▶ _About this exercise_: Please write out exactly the lines that begin at the line containing "shipping: 13.98 -> none" and run to the end of the records.

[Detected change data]
——
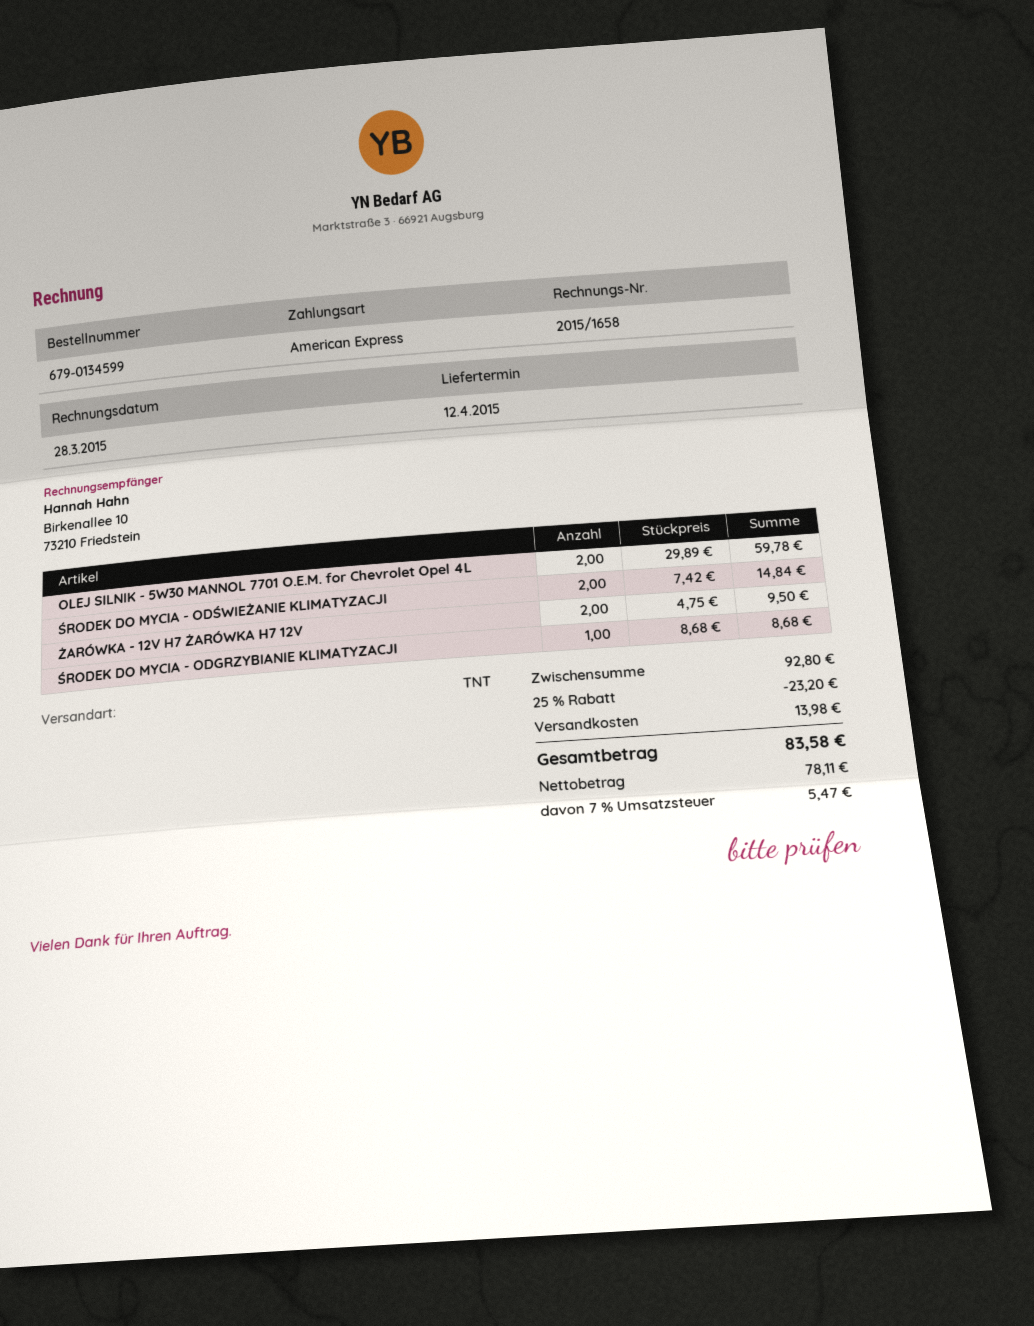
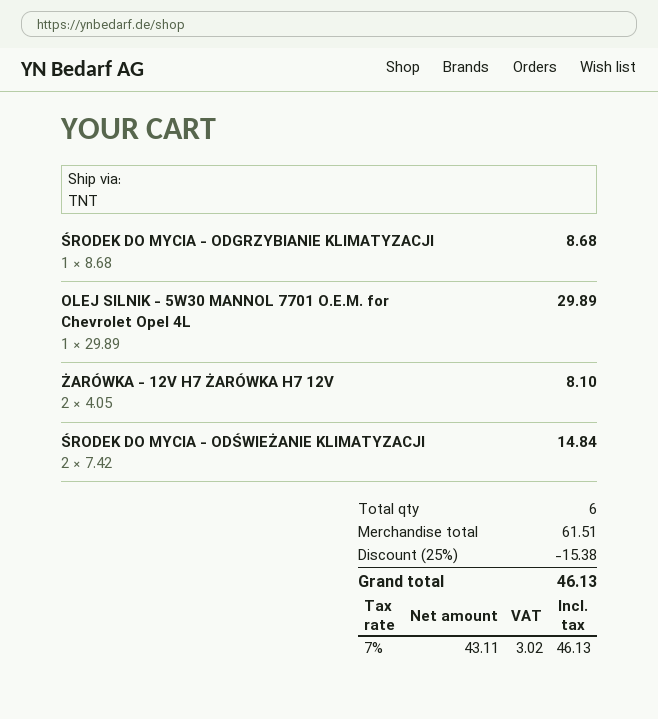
OLEJ SILNIK - 5W30 MANNOL 7701 O.E.M. for Chevrolet Opel 4L: 2 x 29.89 = 59.78 -> 1 x 29.89 = 29.89
ŻARÓWKA - 12V H7 ŻARÓWKA H7 12V: 2 x 4.75 = 9.50 -> 2 x 4.05 = 8.10
subtotal: 92.80 -> 61.51
discount: 25% = 23.20 -> 25% = 15.38
shipping: 13.98 -> none
net: 78.11 -> 43.11
tax: 7% = 5.47 -> 7% = 3.02
total: 83.58 -> 46.13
——
▶ _Finished task_:
shipping: 13.98 -> none
net: 78.11 -> 43.11
tax: 7% = 5.47 -> 7% = 3.02
total: 83.58 -> 46.13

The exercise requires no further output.